Am folgenden Sonntag war das Osterfest zu begehen, wenn das jeweilige Datum selbst auf einen Sonntag fiel, erst eine Woche später. Der erste der 19 möglichen Termine für Ostersonntag war der 22. März, das letzte mögliche Datum der 25. April. Um alle zwischenzeitlich aufgelaufenen Fehler auszugleichen, ließ Papst Gregor XIII. bei seiner Kalenderreform 1582 zehn Tage ausfallen. Auf den 4. Oktober folgte sofort der 15. Oktober. Neben der bekannten Neuregelung des Schalttages wurde auch die Berechnung des 14. Tages des Frühlingsmonats reformiert. Jetzt konnte dieser nicht mehr nur auf die früheren 19 Tage fallen, sondern auf jeden Tag zwischen dem 21. März und dem 19. April. Der 19. April hätte jedoch, wenn er auf einen Sonntag fällt, ein Osterdatum vom 26. April zur Folge, was noch nie da gewesen war. Daher baute die Reformkommission eine Sonderregel ein, um ein späteres Osterdatum als den 25. April zu vermeiden, obwohl ein Ostertermin am 26. April den Festlegungen des Konzils von Nicäa nicht widersprochen hätte. Die Feier "nach dem jüdischen Passahfest" (Regel Nr. 2 von oben) ist im gregorianischen Kalender allerdings nicht mehr sichergestellt.

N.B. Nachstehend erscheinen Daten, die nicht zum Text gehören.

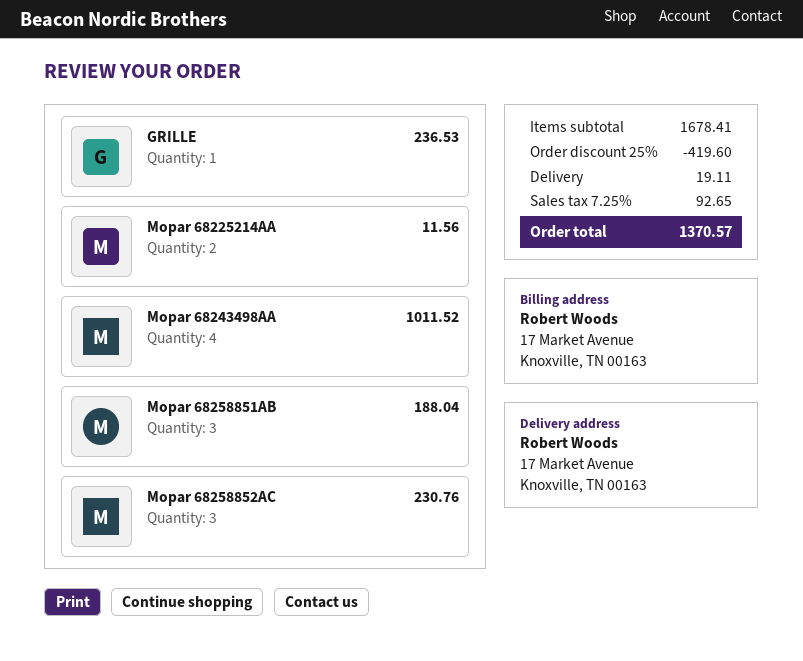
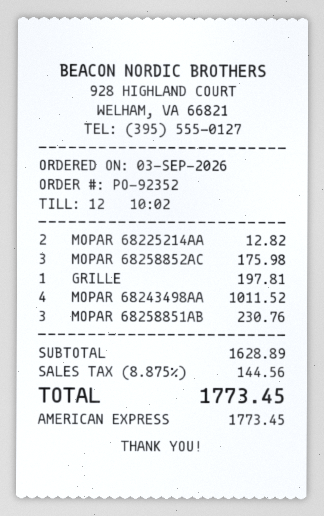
GRILLE: 1 for 236.53 -> 1 for 197.81
Mopar 68225214AA: 2 for 11.56 -> 2 for 12.82
Mopar 68258851AB: 3 for 188.04 -> 3 for 230.76
Mopar 68258852AC: 3 for 230.76 -> 3 for 175.98
subtotal: 1678.41 -> 1628.89
discount: 25% = 419.60 -> none
shipping: 19.11 -> none
tax: 7.25% = 92.65 -> 8.875% = 144.56
total: 1370.57 -> 1773.45

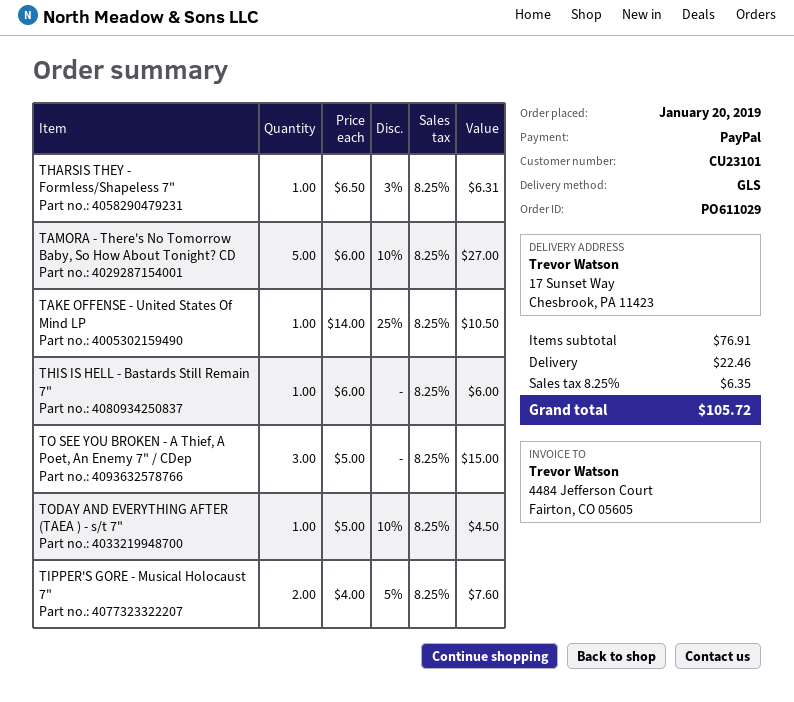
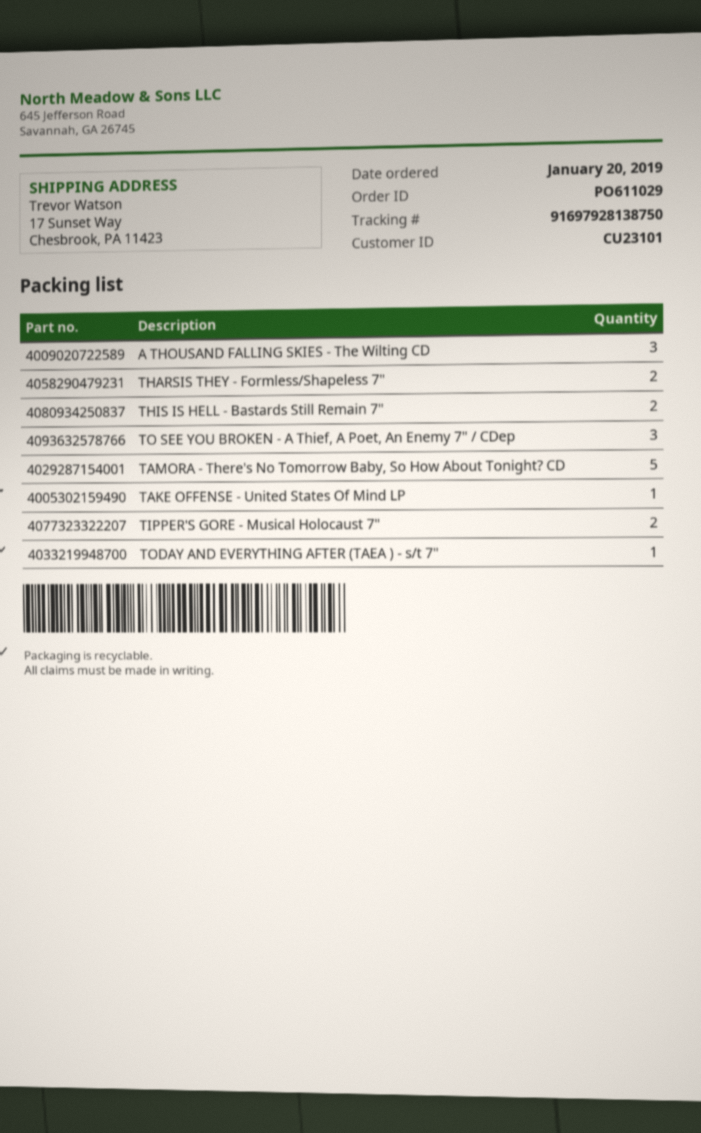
THARSIS THEY - Formless/Shapeless 7": 1 -> 2
THIS IS HELL - Bastards Still Remain 7": 1 -> 2
A THOUSAND FALLING SKIES - The Wilting CD: none -> 3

Und nun die davon abhängigen Datums:
- Aschermittwoch: 46 Tage vor Ostern (40 Tage Fastenzeit, die 6 Sonntage zählen nicht als Fasttage).
- Auffahrt: 40 Tage nach Ostern, ein Donnerstag.
- Pfingsten: 10 Tage nach der Auffahrt, oder 50 Tage nach Ostern.
- Fronleichnam: 10 Tage nach Pfingsten, ein Donnerstag.
Nun ist es also klar wer schuld daran ist, dass wir über Ostern manchmal vor Kälte zittern während wir andere Jahre dem Hitzschlag nahe sind.